Серега ворча слил попавшую в сапоги воду и недовольно отозвался:

– Вон бетонка уже. Считай, пришли. – Он показал в сторону дороги, вымощенной большими плитами, между которыми торчала прошлогодняя трава.

Присутствие следов цивилизации несколько успокоило Илью, и он первым продолжил путь, отмахиваясь от мошек.

В конце дороги пришлось свернуть на узкую тропинку. Илье снова стало не по себе. Через пару десятков метров впереди показались знакомые очертания деревянных фигур – мужской с воздетыми к небу руками, женской в национальном платье и детской.

– Деревянное «зодчество» стоит… И дуб тоже бодрячком, – отдуваясь и размазывая по вспотевшему лицу болотную грязь, оценил обстановку Серега.

Поляна была засыпана валежником, сорванными цветными лоскутками и мелким мусором. Ураган хорошенько потрепал дуб, но обломал только крупные старые ветви, которые и без того давно погибли и пустым грузом висели на дереве. Всё как и говорил Трофимыч.

– Ну что, давай отдохнем чуток и уберем тут маленько, – предложил Сергей, тяжело усаживаясь прямо на землю.

– Ты давай Трофимычу позвони сначала, – буркнул Илья.

– А с чего ты взял, что у меня его номер есть? Был бы – мы бы сюда из Саранска вообще не поехали. – Серега демонстративно откинулся назад, подложив под голову рюкзак.

Илья только махнул рукой, смирившись со своей участью. Но сидеть, а тем более лежать, на влажной земле ему не хотелось.
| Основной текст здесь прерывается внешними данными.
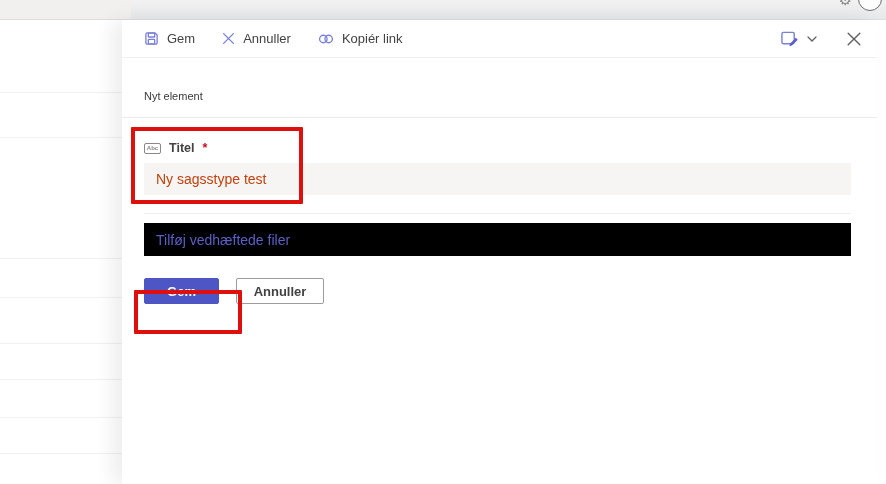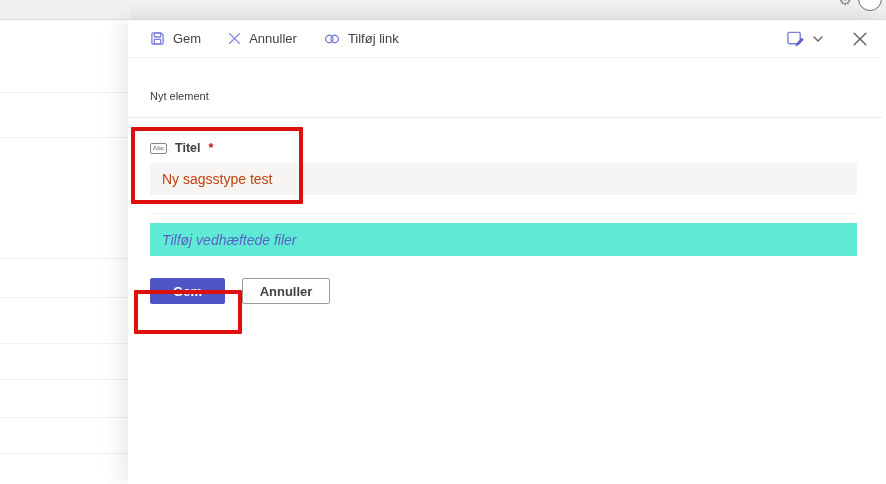--- a/index.html
+++ b/index.html
@@ -39,7 +39,7 @@
 
   
   .panel {
-    position:absolute; left:128px; top:20px; width:755px; height:464px;
+    position:absolute; left:122px; top:20px; width:755px; height:464px;
     background:#ffffff;
     box-shadow:-10px 0 18px rgba(0,0,0,0.07);
   }

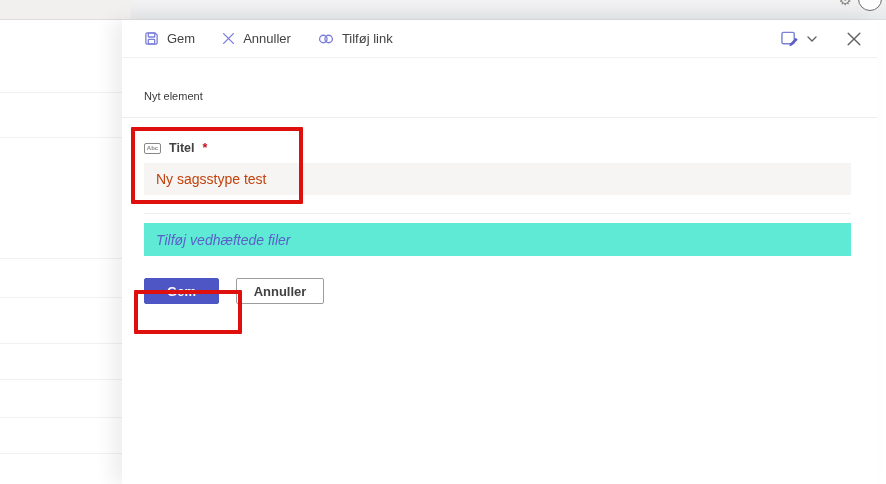--- a/index.html
+++ b/index.html
@@ -175,7 +175,7 @@
             <circle cx="12" cy="6" r="4.2"></circle>
         </svg>
       </span>
-      <span>Tilføj link</span>
+      <span>Kopiér link</span>
     </button>
 
     <div class="tb-right">

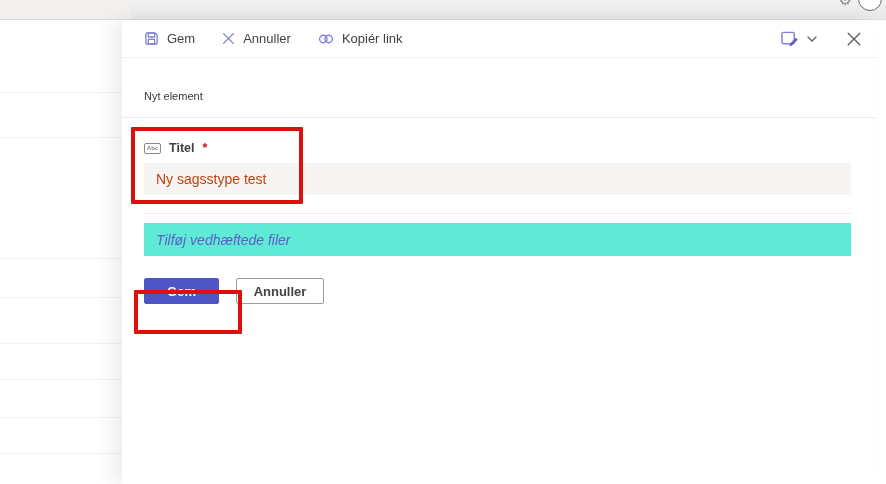--- a/index.html
+++ b/index.html
@@ -93,8 +93,8 @@
 
   .attach-label-row { margin-top:16px; }
   .attach-box {
-    margin-top:9px; height:33px; background:#5eead4;
-    display:flex; align-items:center; padding:0 12px;font-style:italic;
+    margin-top:9px; height:33px; background:#000000;
+    display:flex; align-items:center; padding:0 12px;
   }
   .attach-link {
     font-size:14px; color:#5b5fc7; text-decoration:none; cursor:pointer;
– Пойду поближе гляну, – сказал он и, оставив около Сергея рюкзак, побрел в сторону дуба.

С сосны взмыла крупная птица и, тяжело шумя крыльями, пролетела над поляной.

– Смотри-ка – коршун! – Илья обернулся.

Но Серега уже не лежал, а стоял с рюкзаком в руках и смотрел куда-то мимо. Илья снова повернулся к дубу и оцепенел: к ним спиной стояла высокая женщина в широкой расшитой рубахе – такие он не раз видел на национальных праздниках. Ее черные спутанные волосы, скорее напоминавшие шерсть какого-то зверя, спускались ниже пояса. Серега медленно подошел к Илье и дал ему знак оставаться на месте.

– Шумбрат, Вирьава! – произнес он дрогнувшим голосом.

– А-а-а-ва! – снова подхватил его слова лес, перебрасывая эхо то налево, то направо.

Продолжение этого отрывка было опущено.